### Materials provided:

::::

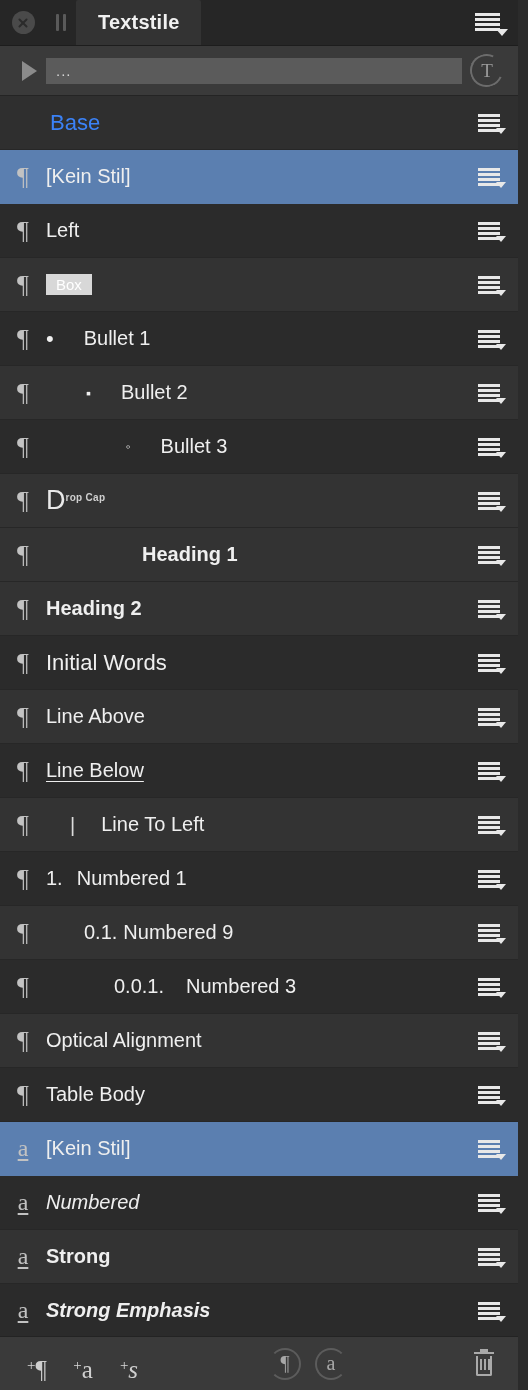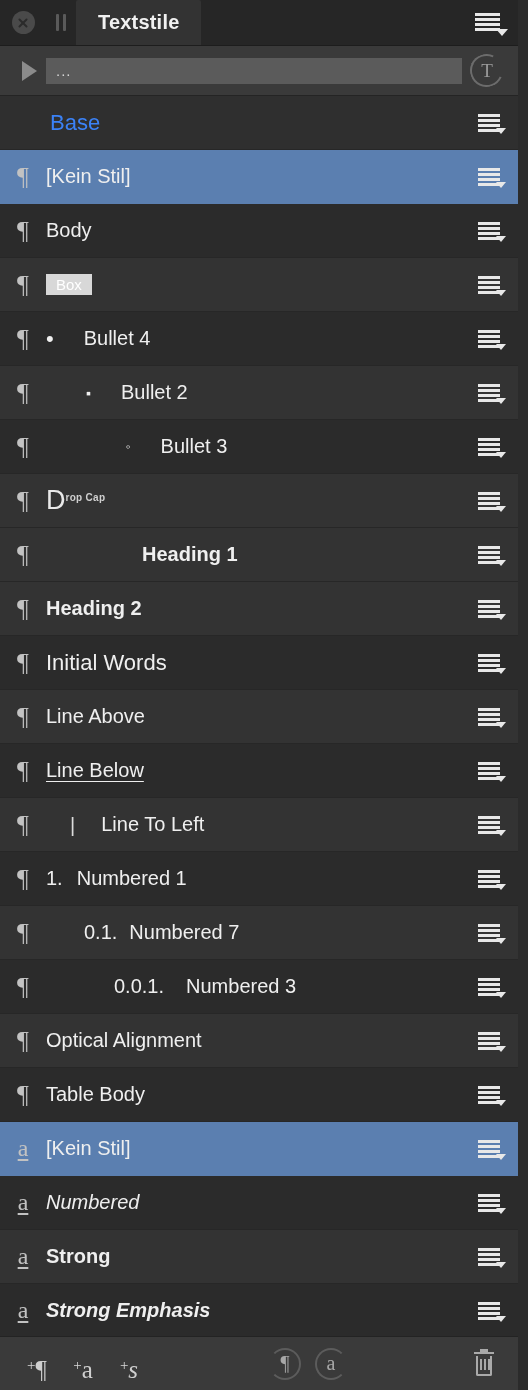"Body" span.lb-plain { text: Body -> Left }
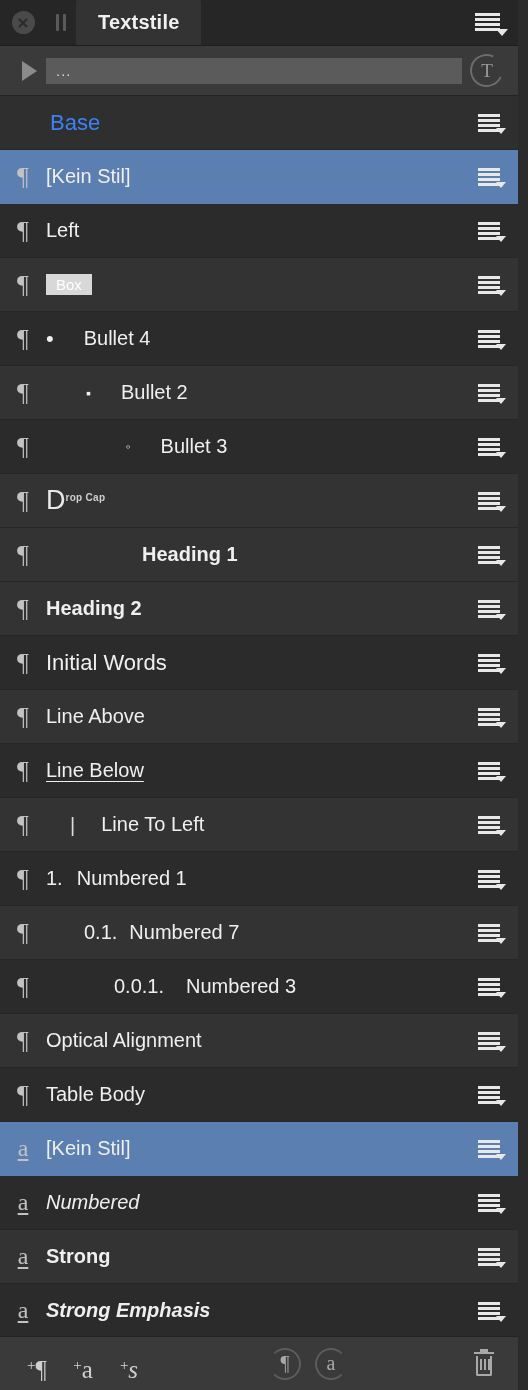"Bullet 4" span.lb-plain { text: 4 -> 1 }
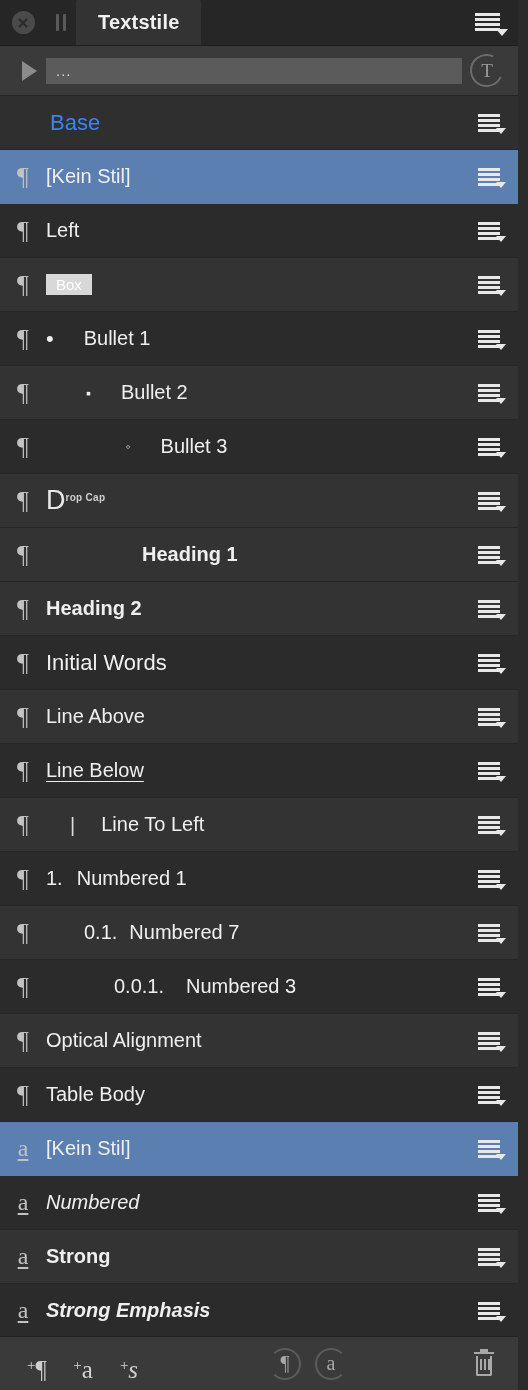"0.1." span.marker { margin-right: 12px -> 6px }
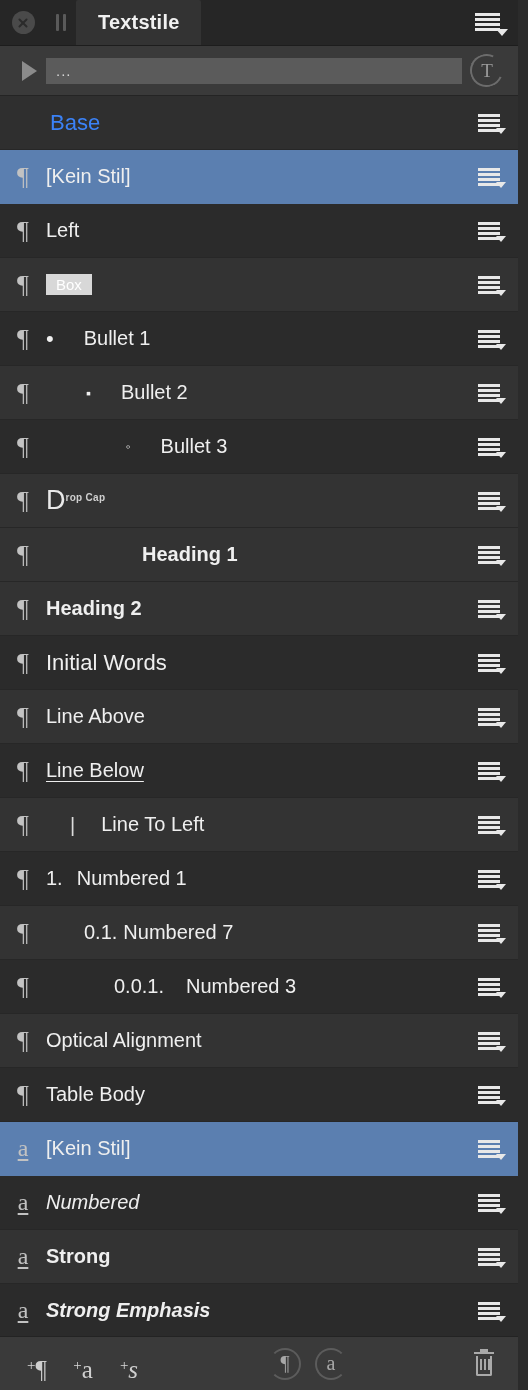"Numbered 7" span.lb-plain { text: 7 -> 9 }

::::

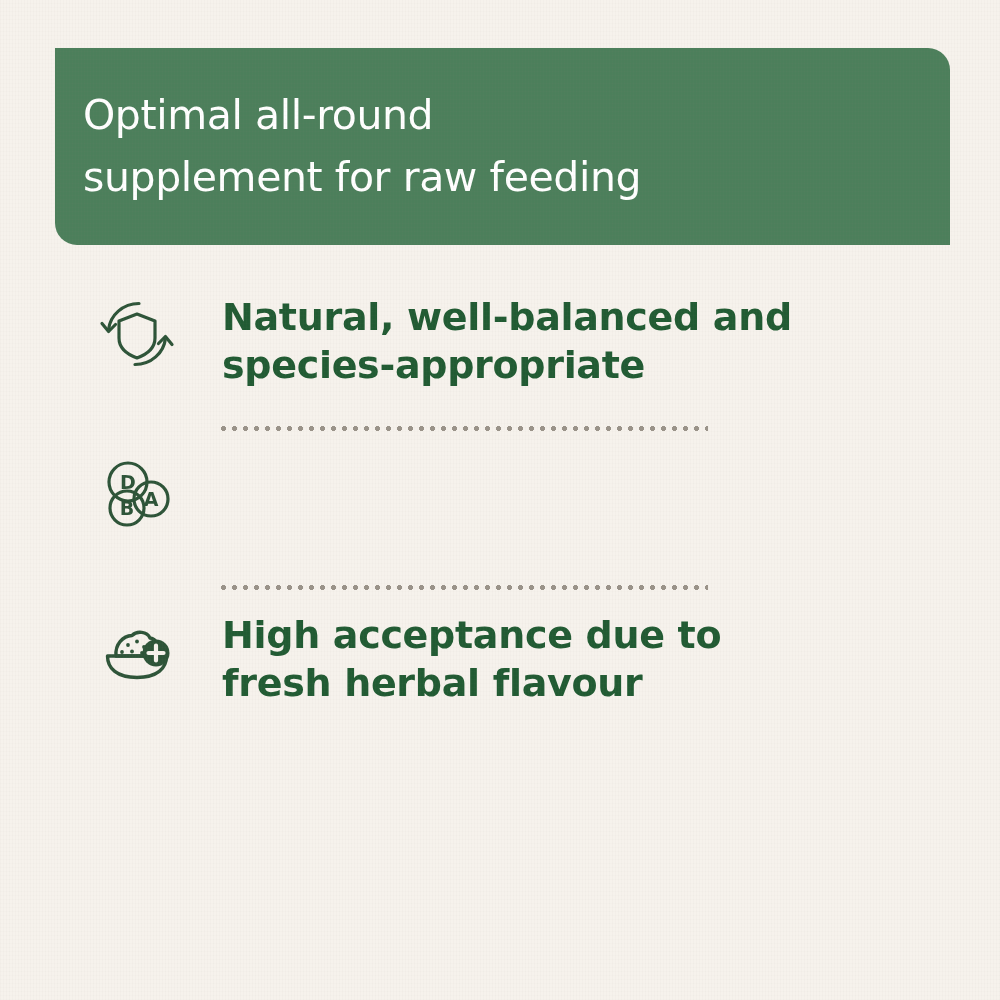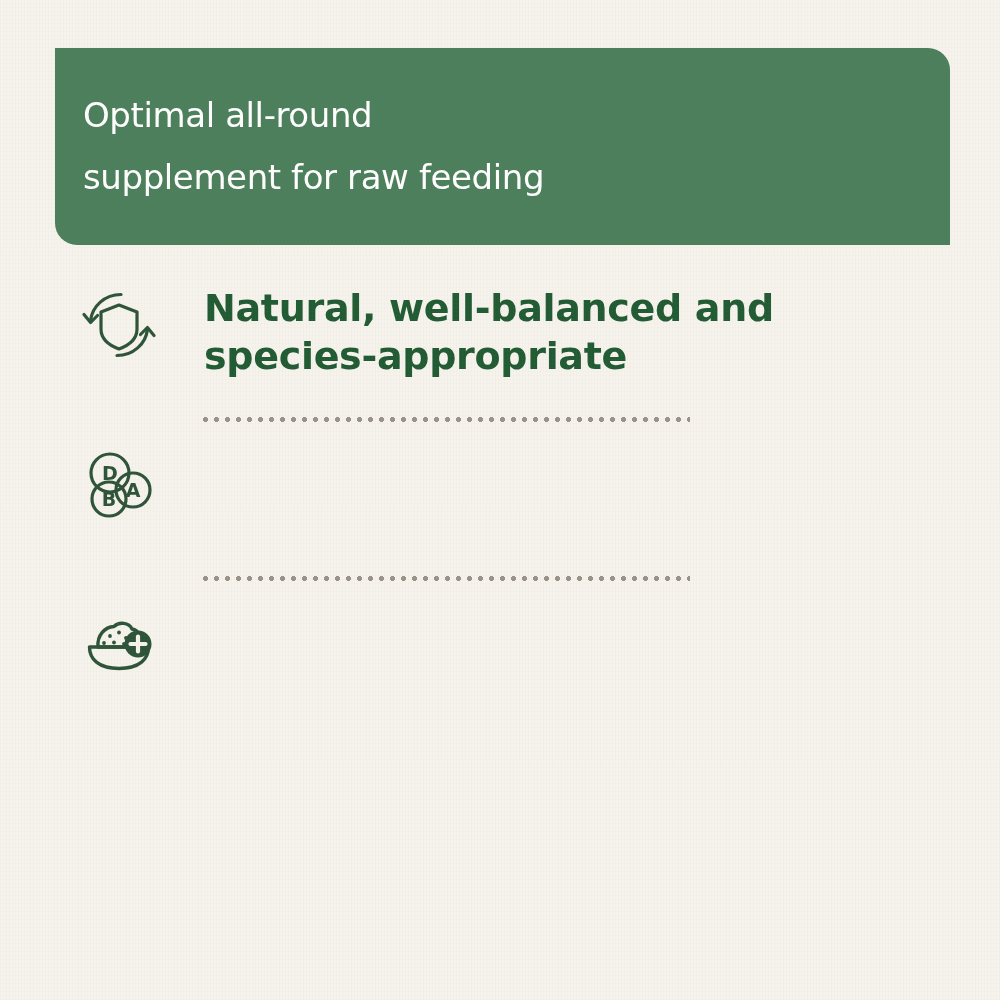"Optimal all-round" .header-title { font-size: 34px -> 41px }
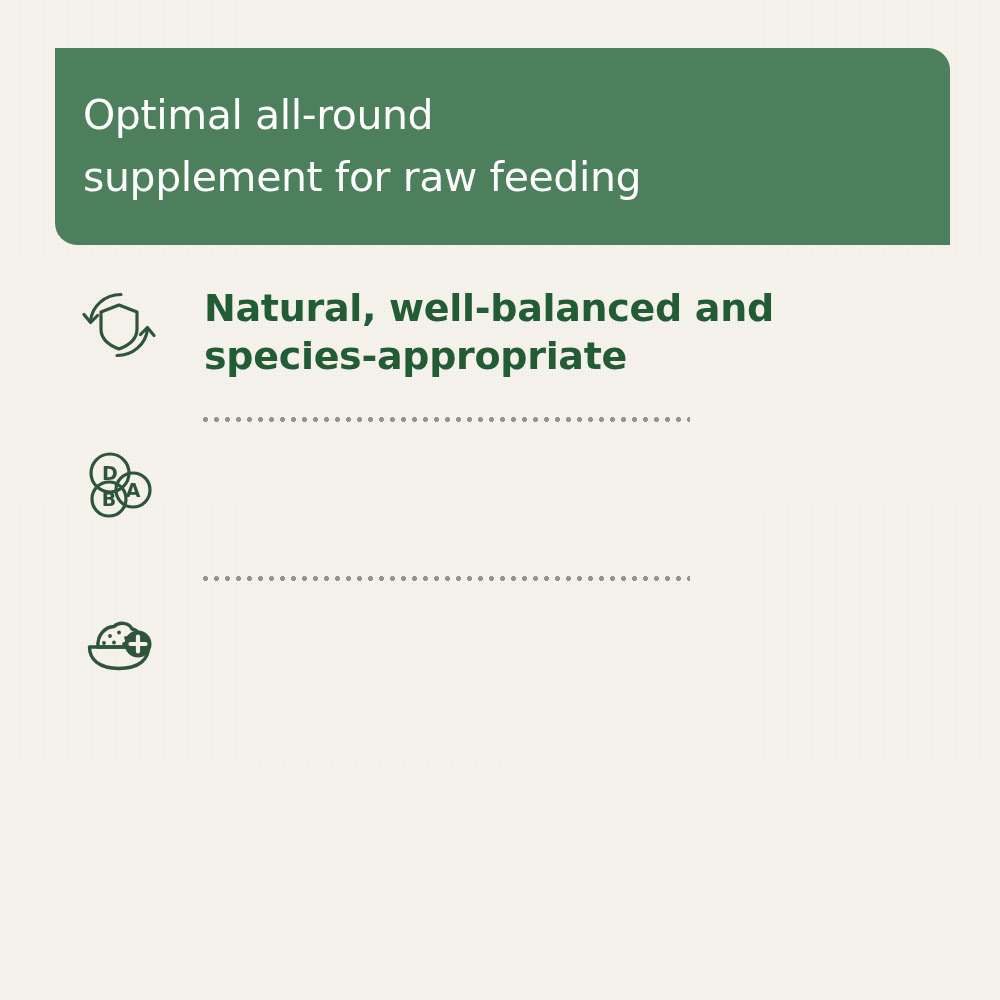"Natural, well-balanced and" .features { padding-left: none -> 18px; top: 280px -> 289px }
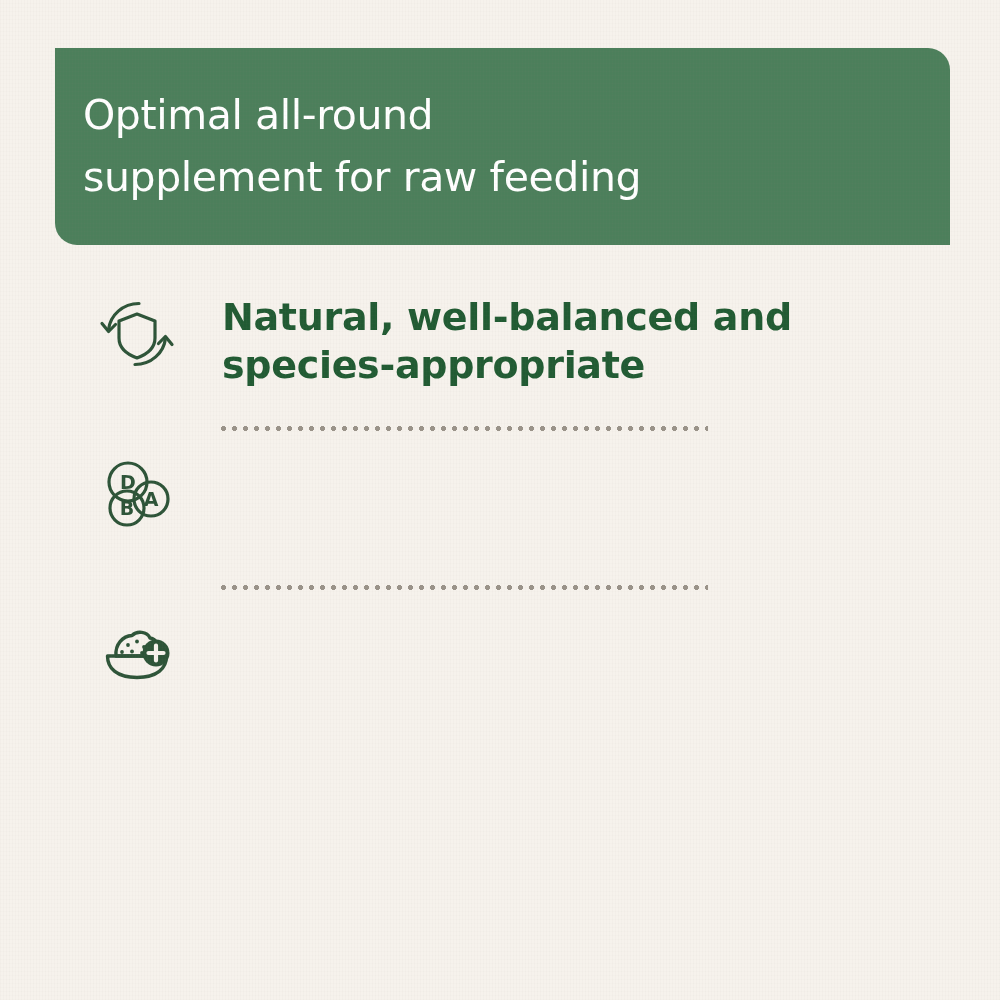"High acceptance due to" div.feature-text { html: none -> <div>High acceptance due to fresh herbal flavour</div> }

::::

### Work request:
Range to copy from the records above: the line containing "padding-left: none ->" to the line containing "html: none ->", both included. Output those lines exactly and only those, skipping pictures.

### Output for this exercise:
"Natural, well-balanced and" .features { padding-left: none -> 18px; top: 280px -> 289px }
"High acceptance due to" div.feature-text { html: none -> <div>High acceptance due to fresh herbal flavour</div> }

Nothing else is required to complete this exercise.